The response should consist solely of the line containing "tax: 13.5% = 213.24 -> 13.5% = 192.65" and the lines after it through the end of the listing below, repeated exactly.
+ + + + + + +
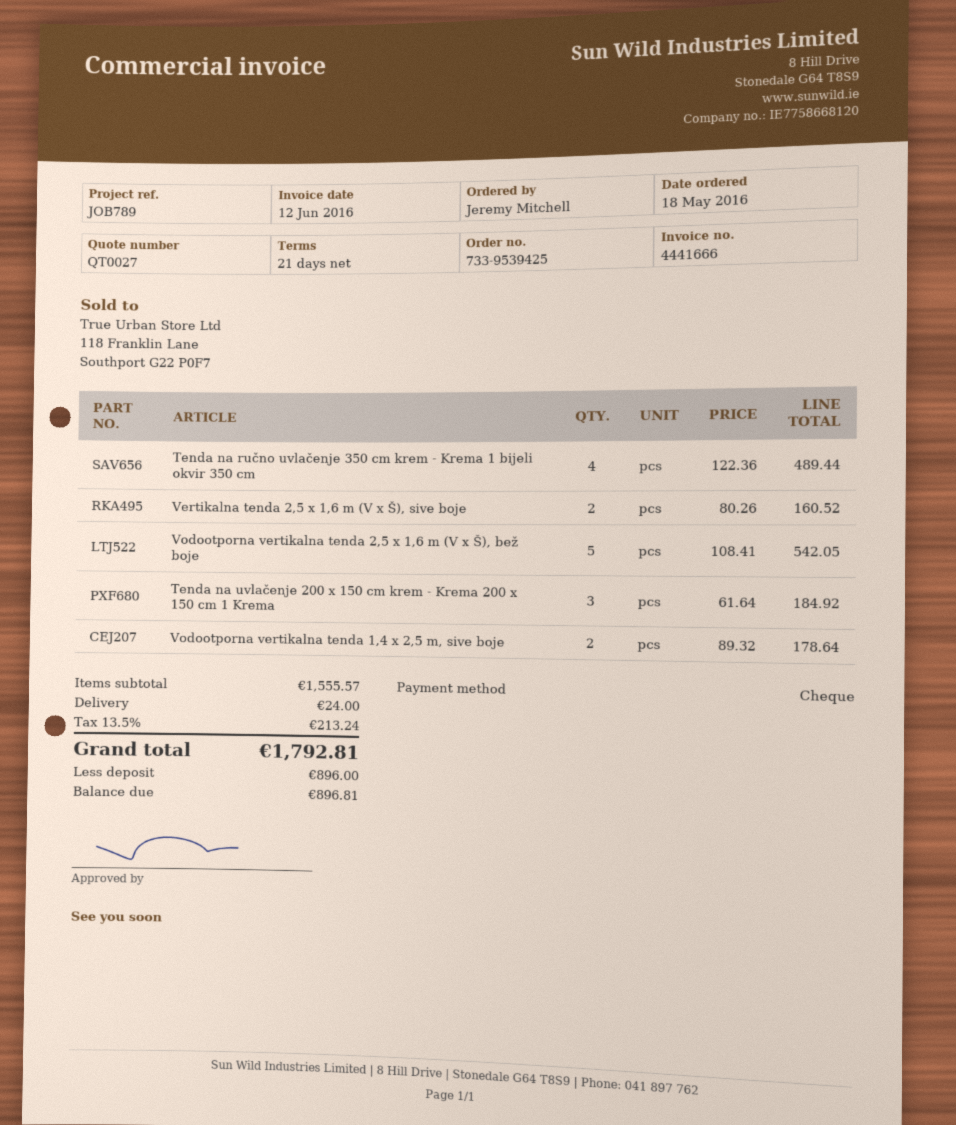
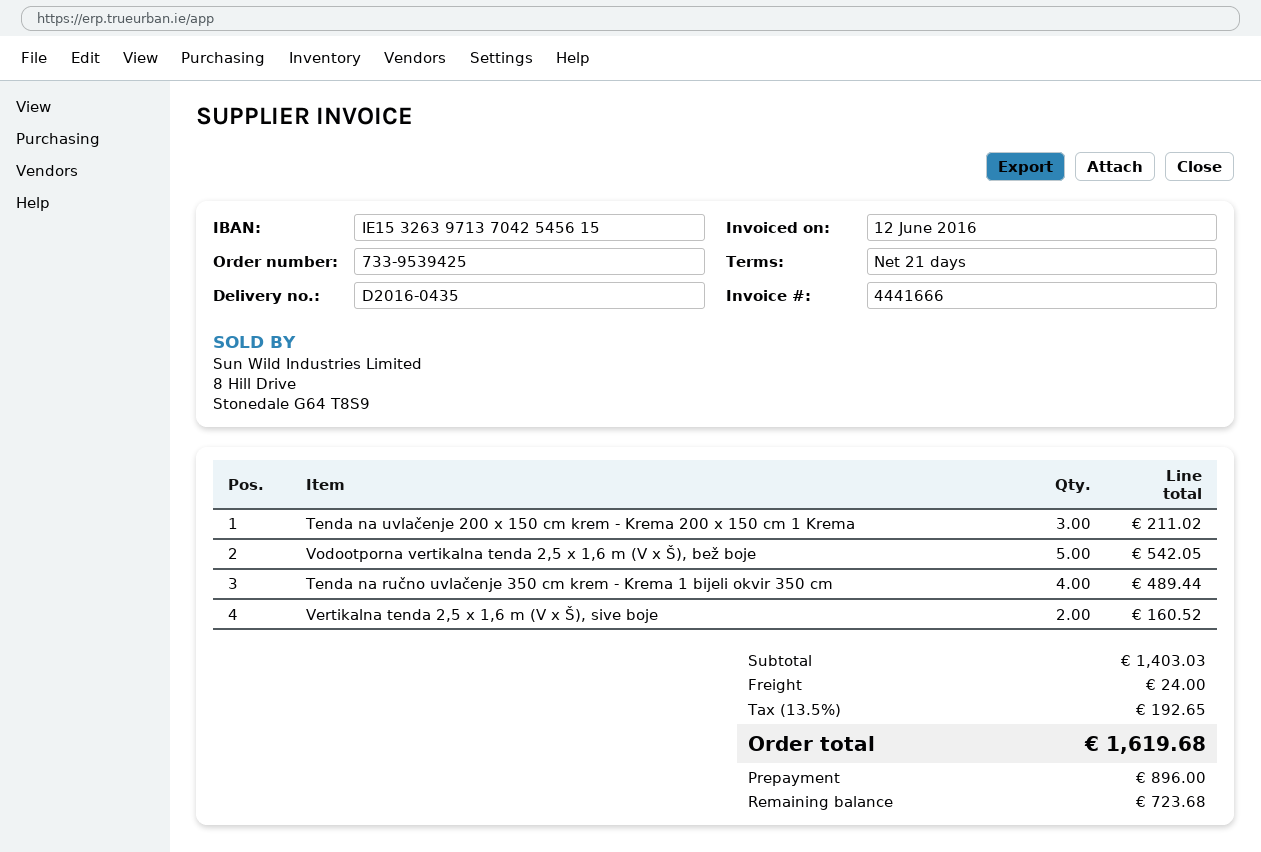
Tenda na uvlačenje 200 x 150 cm krem - Krema 200 x 150 cm 1 Krema: 3 for 184.92 -> 3 for 211.02
Vodootporna vertikalna tenda 1,4 x 2,5 m, sive boje: 2 for 178.64 -> none
subtotal: 1555.57 -> 1403.03
tax: 13.5% = 213.24 -> 13.5% = 192.65
total: 1792.81 -> 1619.68
balance: 896.81 -> 723.68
+ + + + + + +
## Result of the exercise
tax: 13.5% = 213.24 -> 13.5% = 192.65
total: 1792.81 -> 1619.68
balance: 896.81 -> 723.68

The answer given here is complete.